Eyelids closed, I postpone viewing the new day. I linger in dreamtime until a familiar honking breaks the morning stillness in Benicia, California, a waterside community thirty miles north of San Francisco. The world outside my window rests under the great Pacific flyway, the north-south path of North American migratory birds.
Eyes wide open; I peer through the bedroom window in time to see Canada geese, a trio in flight, noisily bound elsewhere, calling to one another, beaks pointed, necks stretched; chests lifted upward, wings flapping hard. I track their flight over Southampton Bay, the cove on Benicia’s west end. The pale gray clouds of the marine layer blanket the opposite shore of the Carquinez Strait. This wide watery ribbon funnels fully half of California’s water drainage through a deep channel on its way to the Pacific Ocean.
Cuddling under a soft, embroidered, cotton quilt, while I marvel at the waterfowl, Franz Kafka’s translated words come to mind.

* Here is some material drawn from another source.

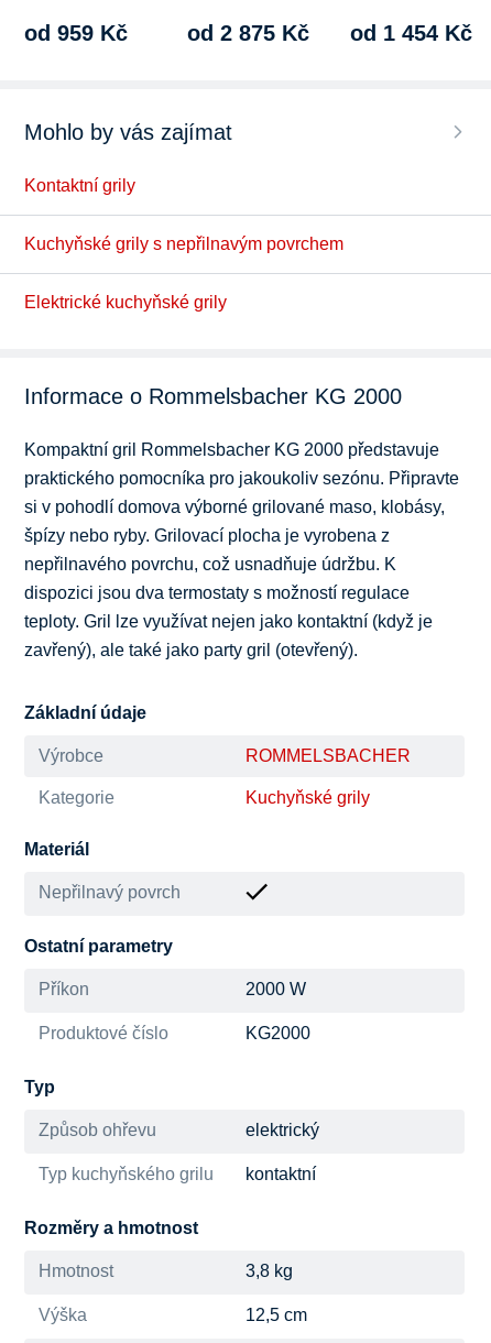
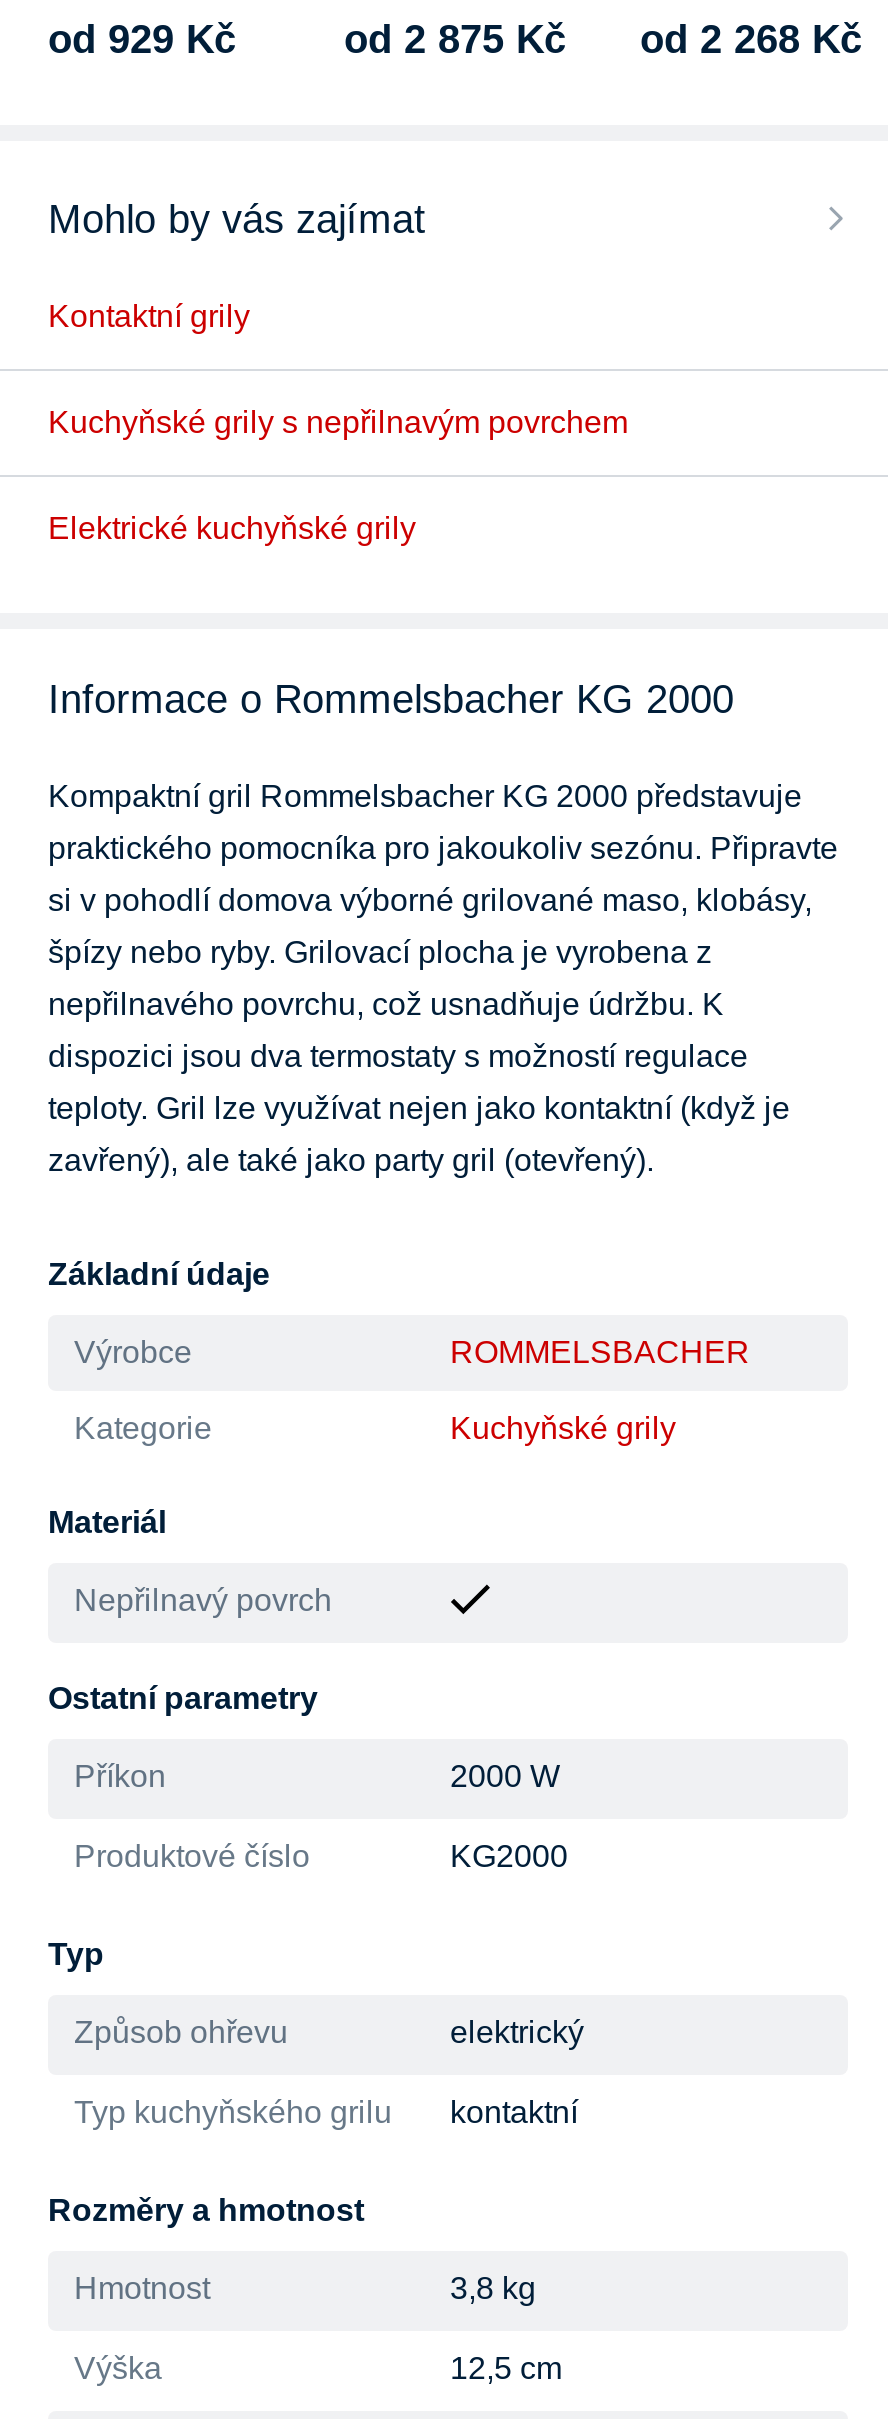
[24,21,128,45] od 959 Kč -> [48,17,236,61] od 929 Kč
[187,21,472,45] od 2 875 Kč od 1 454 Kč -> [344,17,862,61] od 2 875 Kč od 2 268 Kč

You do not need to leave your room.
Remain sitting at your table and listen.
Do not even listen, simply wait, be quiet, and solitary.
The world will freely offer itself to you to be unmasked,
it has no choice, it will roll in ecstasy at your feet.
The universe blesses Benicia with a significant year-round presence of waterfowl—mallards, coots, the great blue heron, and snowy egret. Spring brings an upswing in activity: nesting and the annual migration of some birds to points north.